:: YOUR OBJECTIVE ::
Copy each line from the data that has the word "format" in it.

[[ INPUT, beginning ]]

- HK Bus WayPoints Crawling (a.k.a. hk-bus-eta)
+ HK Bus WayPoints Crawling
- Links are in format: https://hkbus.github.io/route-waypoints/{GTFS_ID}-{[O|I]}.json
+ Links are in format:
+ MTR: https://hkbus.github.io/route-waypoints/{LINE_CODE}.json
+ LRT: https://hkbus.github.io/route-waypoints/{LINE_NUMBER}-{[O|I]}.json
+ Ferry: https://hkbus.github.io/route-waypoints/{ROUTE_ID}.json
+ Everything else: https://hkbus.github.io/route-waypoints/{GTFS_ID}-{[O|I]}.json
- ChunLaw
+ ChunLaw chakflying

[[ INPUT, end ]]
[[ INPUT, beginning ]]

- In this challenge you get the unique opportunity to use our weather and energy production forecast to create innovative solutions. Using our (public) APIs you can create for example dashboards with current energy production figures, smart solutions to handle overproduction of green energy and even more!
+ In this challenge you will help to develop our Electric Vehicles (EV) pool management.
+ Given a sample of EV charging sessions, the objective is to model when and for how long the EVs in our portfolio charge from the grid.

[[ INPUT, end ]]
[[ INPUT, beginning ]]

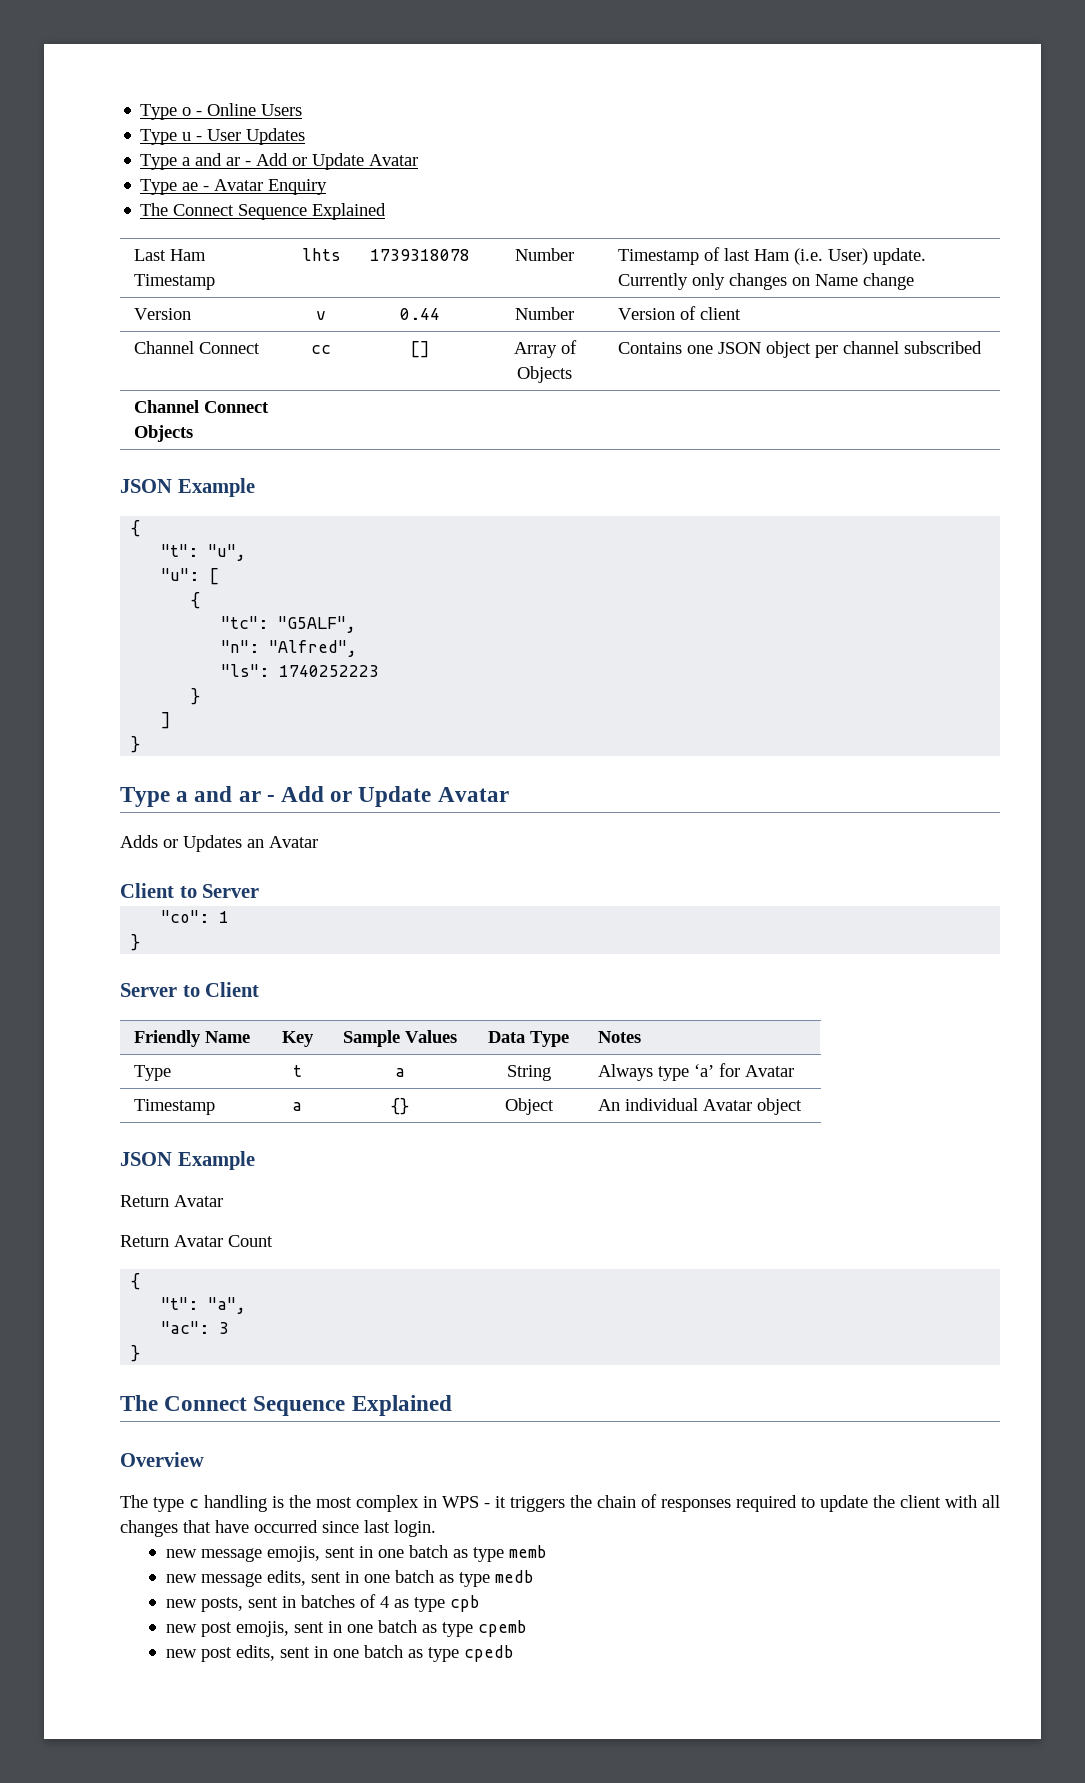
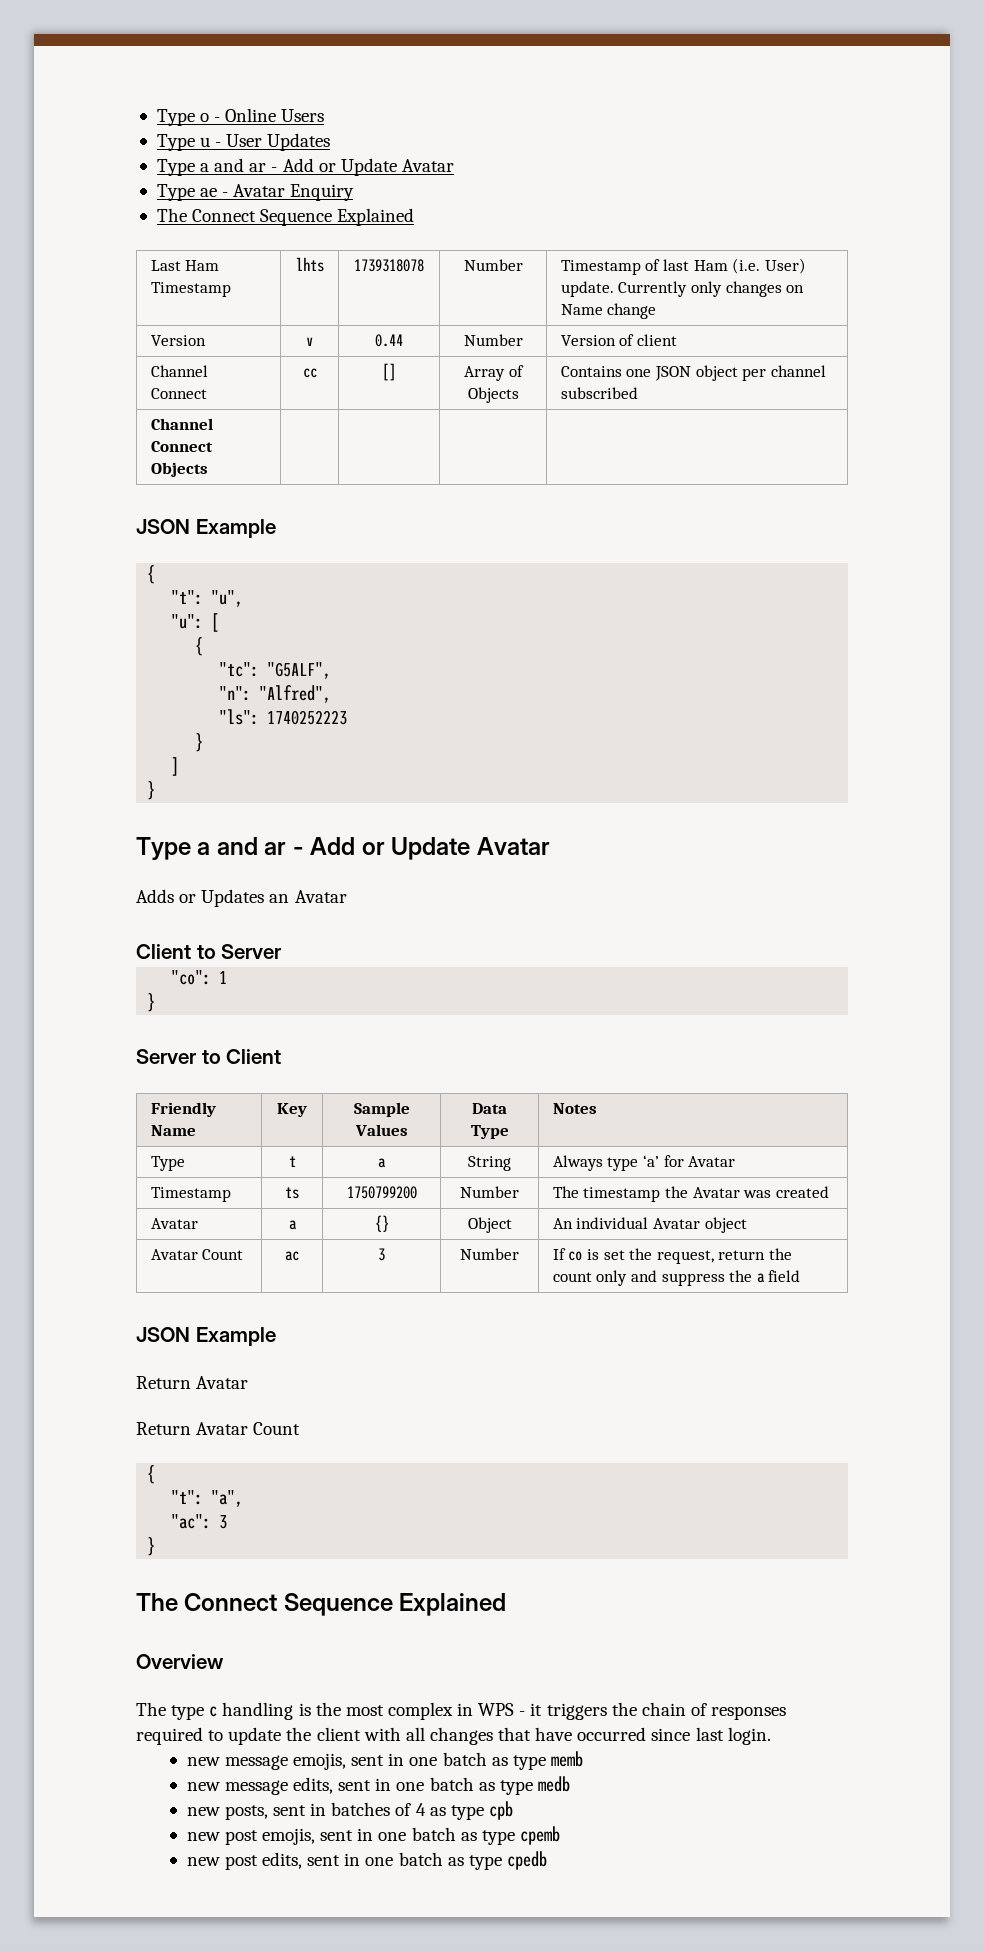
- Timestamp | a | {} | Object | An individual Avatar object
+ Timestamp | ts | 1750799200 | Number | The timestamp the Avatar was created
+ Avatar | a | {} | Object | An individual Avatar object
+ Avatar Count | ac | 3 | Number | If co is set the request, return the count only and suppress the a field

[[ INPUT, end ]]

:: OUTPUT OF THE EXERCISE ::
- Links are in format: https://hkbus.github.io/route-waypoints/{GTFS_ID}-{[O|I]}.json
+ Links are in format:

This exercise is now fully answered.